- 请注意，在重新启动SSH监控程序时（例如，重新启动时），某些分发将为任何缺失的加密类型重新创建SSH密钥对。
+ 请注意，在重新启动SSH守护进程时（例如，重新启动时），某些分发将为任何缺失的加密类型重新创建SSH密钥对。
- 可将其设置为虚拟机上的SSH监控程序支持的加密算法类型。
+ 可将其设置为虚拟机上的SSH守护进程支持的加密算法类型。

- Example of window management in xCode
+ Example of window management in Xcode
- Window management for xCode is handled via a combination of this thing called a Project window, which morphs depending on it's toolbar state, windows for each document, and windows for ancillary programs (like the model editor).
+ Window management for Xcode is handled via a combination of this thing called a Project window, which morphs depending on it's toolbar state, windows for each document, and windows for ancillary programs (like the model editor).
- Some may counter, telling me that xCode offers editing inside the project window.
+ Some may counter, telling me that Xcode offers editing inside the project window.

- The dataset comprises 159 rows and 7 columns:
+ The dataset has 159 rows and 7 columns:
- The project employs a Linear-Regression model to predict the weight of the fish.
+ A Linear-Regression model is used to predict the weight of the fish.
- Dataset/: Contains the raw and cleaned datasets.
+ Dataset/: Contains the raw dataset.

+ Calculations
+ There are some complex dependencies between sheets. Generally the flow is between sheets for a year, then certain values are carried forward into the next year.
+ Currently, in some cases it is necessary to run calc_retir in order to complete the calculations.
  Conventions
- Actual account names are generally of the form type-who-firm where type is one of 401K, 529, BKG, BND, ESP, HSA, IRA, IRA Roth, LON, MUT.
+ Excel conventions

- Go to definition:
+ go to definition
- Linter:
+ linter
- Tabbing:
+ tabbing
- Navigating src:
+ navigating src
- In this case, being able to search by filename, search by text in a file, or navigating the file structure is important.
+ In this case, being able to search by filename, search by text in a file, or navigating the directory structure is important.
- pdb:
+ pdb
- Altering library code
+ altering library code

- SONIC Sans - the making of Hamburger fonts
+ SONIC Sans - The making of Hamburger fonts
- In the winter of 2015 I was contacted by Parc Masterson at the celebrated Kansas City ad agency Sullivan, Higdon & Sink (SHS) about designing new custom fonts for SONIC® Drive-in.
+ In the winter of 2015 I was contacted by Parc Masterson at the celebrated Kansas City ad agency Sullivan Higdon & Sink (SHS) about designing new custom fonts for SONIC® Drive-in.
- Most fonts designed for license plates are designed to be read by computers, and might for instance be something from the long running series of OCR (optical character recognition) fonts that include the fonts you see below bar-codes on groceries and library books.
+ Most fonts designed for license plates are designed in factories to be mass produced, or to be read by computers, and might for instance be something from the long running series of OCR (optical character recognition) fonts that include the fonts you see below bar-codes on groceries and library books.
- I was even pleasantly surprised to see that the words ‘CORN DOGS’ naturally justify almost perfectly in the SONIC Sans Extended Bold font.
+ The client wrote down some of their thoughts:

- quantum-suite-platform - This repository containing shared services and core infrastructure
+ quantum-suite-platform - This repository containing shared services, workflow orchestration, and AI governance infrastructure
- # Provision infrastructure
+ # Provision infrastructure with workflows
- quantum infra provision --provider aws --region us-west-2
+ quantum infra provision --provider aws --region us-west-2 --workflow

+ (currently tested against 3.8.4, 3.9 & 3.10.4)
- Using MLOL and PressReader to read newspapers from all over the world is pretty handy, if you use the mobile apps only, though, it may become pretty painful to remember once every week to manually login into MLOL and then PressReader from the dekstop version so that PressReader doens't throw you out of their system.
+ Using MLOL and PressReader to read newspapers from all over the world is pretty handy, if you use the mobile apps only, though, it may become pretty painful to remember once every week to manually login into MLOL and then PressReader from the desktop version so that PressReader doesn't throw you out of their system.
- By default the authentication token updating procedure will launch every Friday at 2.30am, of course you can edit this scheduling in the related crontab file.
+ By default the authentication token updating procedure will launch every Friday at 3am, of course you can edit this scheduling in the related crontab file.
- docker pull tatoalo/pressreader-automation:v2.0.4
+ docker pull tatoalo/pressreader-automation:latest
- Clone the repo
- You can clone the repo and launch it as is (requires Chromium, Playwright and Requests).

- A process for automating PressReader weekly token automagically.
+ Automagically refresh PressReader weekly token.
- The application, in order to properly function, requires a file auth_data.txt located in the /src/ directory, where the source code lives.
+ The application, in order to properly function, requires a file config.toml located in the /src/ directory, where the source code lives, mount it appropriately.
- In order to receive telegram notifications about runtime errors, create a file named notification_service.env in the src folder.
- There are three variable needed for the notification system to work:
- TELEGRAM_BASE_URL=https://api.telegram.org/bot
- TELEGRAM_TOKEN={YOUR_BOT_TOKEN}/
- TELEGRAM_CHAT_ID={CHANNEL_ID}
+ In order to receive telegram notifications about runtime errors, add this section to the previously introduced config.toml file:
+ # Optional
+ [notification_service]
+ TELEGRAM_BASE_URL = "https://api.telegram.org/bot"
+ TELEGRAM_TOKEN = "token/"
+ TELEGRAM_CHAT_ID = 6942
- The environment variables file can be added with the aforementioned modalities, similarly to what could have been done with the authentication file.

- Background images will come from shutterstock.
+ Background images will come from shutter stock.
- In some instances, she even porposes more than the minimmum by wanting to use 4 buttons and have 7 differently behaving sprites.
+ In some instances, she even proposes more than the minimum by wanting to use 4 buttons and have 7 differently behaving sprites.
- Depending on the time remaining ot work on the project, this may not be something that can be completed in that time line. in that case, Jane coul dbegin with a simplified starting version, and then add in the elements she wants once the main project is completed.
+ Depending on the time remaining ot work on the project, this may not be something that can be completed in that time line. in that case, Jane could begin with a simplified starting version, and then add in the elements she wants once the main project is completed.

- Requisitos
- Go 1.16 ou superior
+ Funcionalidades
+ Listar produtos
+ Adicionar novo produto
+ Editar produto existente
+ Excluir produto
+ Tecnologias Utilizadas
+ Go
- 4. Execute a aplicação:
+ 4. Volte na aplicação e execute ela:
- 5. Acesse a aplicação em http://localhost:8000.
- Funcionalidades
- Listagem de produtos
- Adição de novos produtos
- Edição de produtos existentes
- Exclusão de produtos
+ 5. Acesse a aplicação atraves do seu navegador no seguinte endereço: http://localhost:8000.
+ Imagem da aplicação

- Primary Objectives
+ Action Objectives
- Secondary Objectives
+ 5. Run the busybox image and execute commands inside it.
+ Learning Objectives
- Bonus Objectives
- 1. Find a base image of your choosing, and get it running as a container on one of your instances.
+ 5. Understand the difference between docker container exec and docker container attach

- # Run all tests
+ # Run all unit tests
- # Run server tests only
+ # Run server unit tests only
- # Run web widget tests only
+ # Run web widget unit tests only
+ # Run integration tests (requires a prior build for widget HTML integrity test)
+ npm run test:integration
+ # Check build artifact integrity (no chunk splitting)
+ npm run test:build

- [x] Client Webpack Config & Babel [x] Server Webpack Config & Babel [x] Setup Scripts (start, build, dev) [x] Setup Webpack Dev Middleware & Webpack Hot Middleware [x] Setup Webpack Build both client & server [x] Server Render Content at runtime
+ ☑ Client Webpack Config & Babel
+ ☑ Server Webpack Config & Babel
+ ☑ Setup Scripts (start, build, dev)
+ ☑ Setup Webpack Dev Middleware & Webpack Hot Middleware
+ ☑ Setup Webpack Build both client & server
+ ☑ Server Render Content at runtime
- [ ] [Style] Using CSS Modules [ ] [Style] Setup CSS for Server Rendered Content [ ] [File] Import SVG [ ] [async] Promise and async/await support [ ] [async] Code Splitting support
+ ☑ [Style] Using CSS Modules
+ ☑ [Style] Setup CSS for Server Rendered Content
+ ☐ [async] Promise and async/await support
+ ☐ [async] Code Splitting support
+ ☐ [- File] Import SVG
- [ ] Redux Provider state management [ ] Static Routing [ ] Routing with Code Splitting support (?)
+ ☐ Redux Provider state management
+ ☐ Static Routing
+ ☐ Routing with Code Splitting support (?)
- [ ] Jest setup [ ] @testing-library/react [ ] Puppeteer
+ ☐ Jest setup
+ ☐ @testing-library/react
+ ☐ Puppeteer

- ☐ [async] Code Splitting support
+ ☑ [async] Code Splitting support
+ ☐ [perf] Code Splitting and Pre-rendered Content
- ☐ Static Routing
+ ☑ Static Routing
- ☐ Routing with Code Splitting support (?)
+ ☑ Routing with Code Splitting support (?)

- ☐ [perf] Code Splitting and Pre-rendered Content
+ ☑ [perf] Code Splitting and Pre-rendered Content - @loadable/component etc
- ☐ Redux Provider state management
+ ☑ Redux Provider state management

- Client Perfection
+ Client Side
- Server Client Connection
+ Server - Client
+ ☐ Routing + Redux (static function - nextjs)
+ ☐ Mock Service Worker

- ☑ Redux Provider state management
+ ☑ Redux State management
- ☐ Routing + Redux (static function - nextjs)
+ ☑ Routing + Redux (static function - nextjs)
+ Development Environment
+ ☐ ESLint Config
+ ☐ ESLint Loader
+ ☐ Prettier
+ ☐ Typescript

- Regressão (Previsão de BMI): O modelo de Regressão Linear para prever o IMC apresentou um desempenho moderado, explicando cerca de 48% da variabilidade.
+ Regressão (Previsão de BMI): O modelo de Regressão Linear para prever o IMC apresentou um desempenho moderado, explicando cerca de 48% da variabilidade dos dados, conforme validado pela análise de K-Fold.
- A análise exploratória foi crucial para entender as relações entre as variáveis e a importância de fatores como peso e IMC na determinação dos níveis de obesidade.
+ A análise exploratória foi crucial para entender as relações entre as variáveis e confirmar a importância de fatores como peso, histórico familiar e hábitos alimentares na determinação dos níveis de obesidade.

● **Assigned task**: Which lines above carry the string "receive"? Copy those lines.

● **Answer to this task**:
- In order to receive telegram notifications about runtime errors, create a file named notification_service.env in the src folder.
+ In order to receive telegram notifications about runtime errors, add this section to the previously introduced config.toml file:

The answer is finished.